CUFCTL / face-recognition

A GPU-accelerated real-time face recognition system based on classical machine learning algorithms
MIT License
23 stars 11 forks source link

Improve accuracy of LDA #6

Closed bentsherman closed 8 years ago

bentsherman commented 8 years ago

Our C implementation of LDA appears to be consistent with the MATLAB code, and it even has somewhat higher accuracy (for some reason).
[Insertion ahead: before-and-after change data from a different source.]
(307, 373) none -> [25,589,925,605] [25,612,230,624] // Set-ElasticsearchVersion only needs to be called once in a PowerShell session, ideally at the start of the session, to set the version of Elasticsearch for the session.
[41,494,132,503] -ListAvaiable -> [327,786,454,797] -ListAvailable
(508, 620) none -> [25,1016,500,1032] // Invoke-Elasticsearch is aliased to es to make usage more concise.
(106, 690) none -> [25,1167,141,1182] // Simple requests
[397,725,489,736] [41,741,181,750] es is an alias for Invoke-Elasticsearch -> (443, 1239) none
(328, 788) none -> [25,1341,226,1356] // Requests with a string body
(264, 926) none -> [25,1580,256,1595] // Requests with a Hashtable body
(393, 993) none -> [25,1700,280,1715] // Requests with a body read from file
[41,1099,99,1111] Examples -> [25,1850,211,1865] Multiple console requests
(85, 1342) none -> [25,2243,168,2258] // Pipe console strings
However, our C code is still running at only 50-70% accuracy with the ORL database when it should be getting at least 90%. There are two items to address here:

  1. There are a few TODOs left in lda.c that pertain to some optimizations that can be done in LDA. Refer to the LDA papers and see if these optimizations can be implemented.
  2. If these optimizations don't increase accuracy then our MATLAB implementation of LDA might be inaccurate, in which we should look for another LDA implementation.
arlindohall commented 8 years ago

The MATLAB implementation itself is only getting between 5% and 40% accuracy using MATLAB cross validation script. I don't think this is enough to say that any problem with the C code are problems of translation (although there are still fatal bugs in the C code).
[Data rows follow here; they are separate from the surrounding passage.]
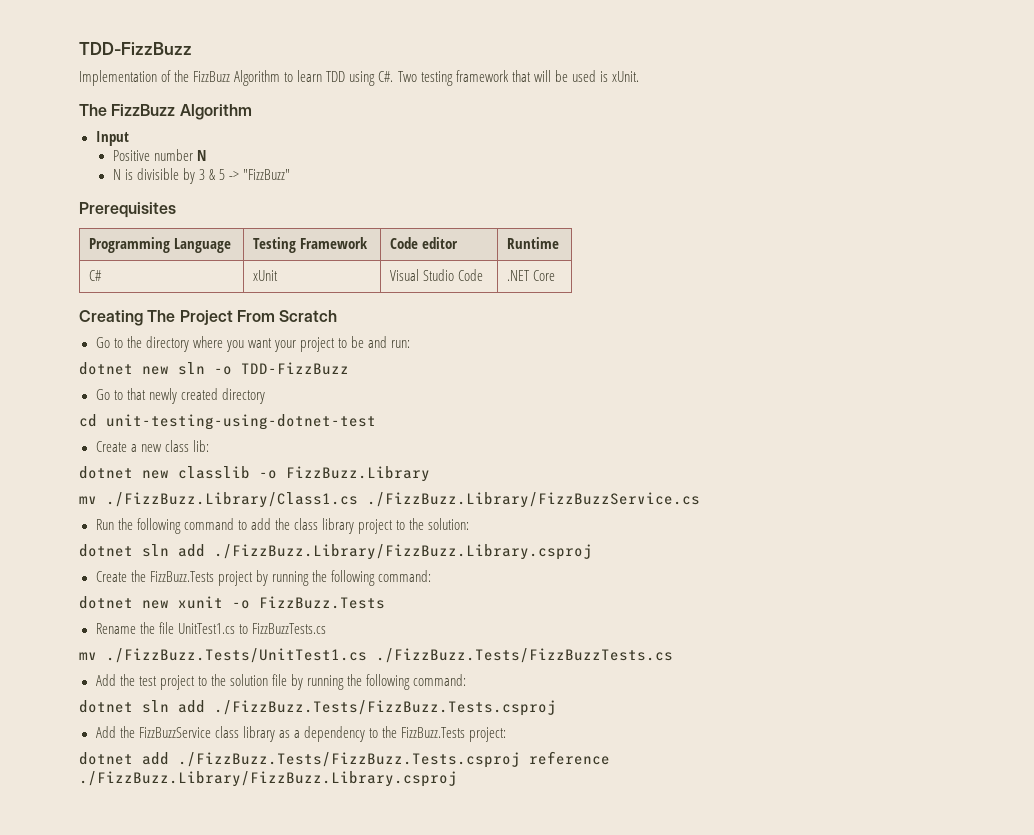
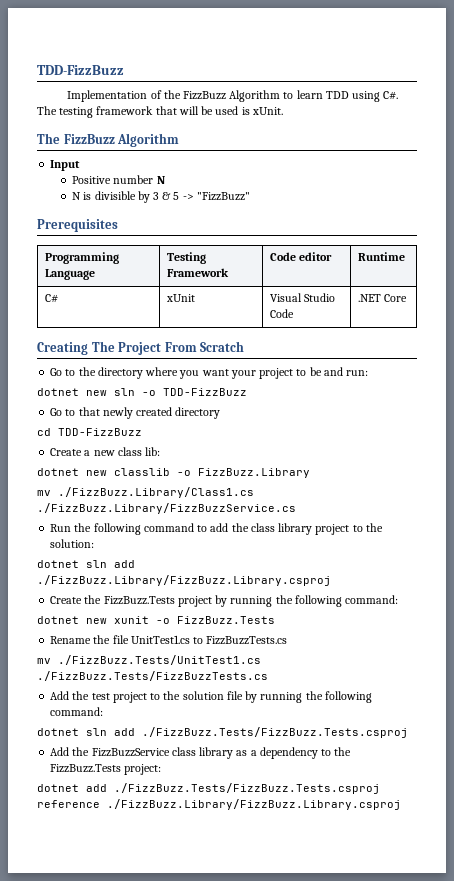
[397,71,417,82] Two -> [37,106,57,115] The
[106,414,376,430] unit-testing-using-dotnet-test -> [58,428,142,436] TDD-FizzBuzz

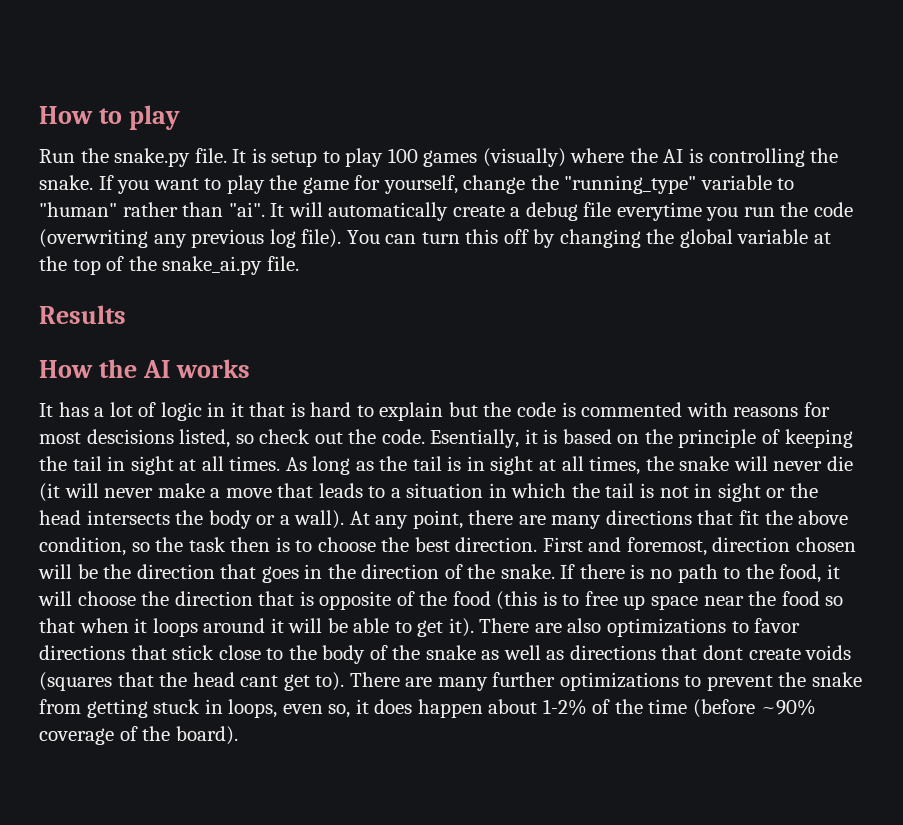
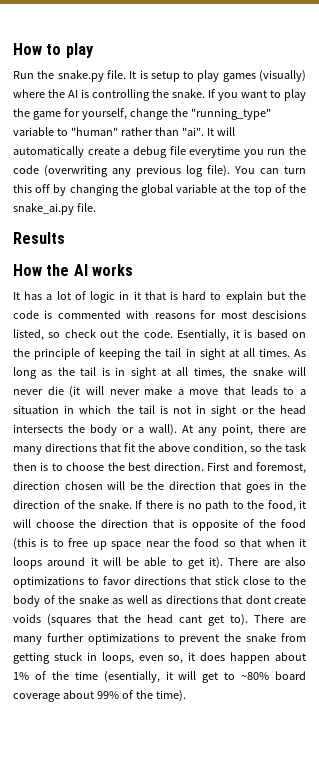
[387,148,418,163] 100 -> (220, 76) none
[542,699,587,716] 1-2% -> [13,672,29,680] 1%
[693,699,816,718] [39,726,238,745] (before ~90% coverage of the board). -> [103,671,306,683] [13,690,186,702] (esentially, it will get to ~80% board coverage about 99% of the time).

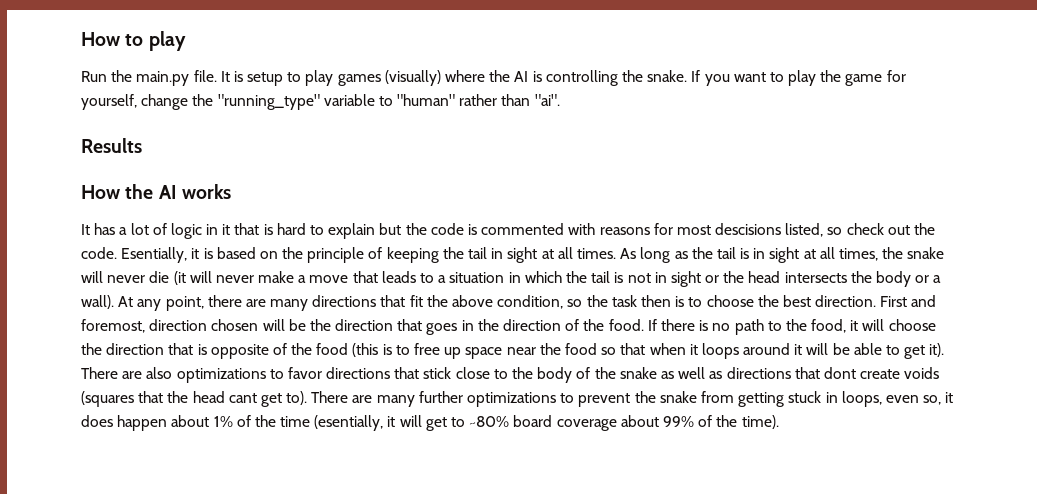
[57,70,104,82] snake.py -> [136,71,190,86] main.py
[206,127,235,136] [13,146,306,158] [13,165,306,177] [13,184,306,196] [13,203,96,215] It will automatically create a debug file everytime you run the code (overwriting any previous log file). You can turn this off by changing the global variable at the top of the snake_ai.py file. -> (560, 100) none
[98,500,132,509] snake. -> [608,319,644,331] food.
Would it be better to continue work on the C or to go through the theory of the MATLAB to be sure it matches the actual algorithm? With this large of a training set (10 images) there's no reason for the LDA code to be performing this poorly.

In the meanwhile while we decide this, I'll be working on the C implementation, but I am worried that it is for naught. Below are the results for running the cross validate script as...

$ ./cross-validate-matlab.sh orl_faces_ppm/ 1 10 --lda | grep matched > lda.log

14 / 40 matched, 35.00% 5 / 40 matched, 12.50% 9 / 40 matched, 22.50% 6 / 40 matched, 15.00% 5 / 40 matched, 12.50% 7 / 40 matched, 17.50% 7 / 40 matched, 17.50% 7 / 40 matched, 17.50% 9 / 40 matched, 22.50% 2 / 40 matched, 5.00%

ctargon commented 8 years ago

It sounds to me like our best option is one of the two:

  1. to systematically go through the LDA MATLAB code to understand what is fundamentally wrong, because there is definitely something crucial that is incorrect
  2. similar to ICA, we could search for a new implementation in MATLAB and see if we can get better results.

I think the translation to C is easier than figuring out what's wrong with the LDA algorithm. If we have all our MATLAB algorithms working, we know that the theory is correct and it is our fault the C won't work

arlindohall commented 8 years ago

I'll get started going through the MATLAB code, comparing it to the algorithm as described in the papers then. If it's not an obvious error I'll start looking for the source we have, maybe to compare and see if some error crept in over the years, or for a replacement.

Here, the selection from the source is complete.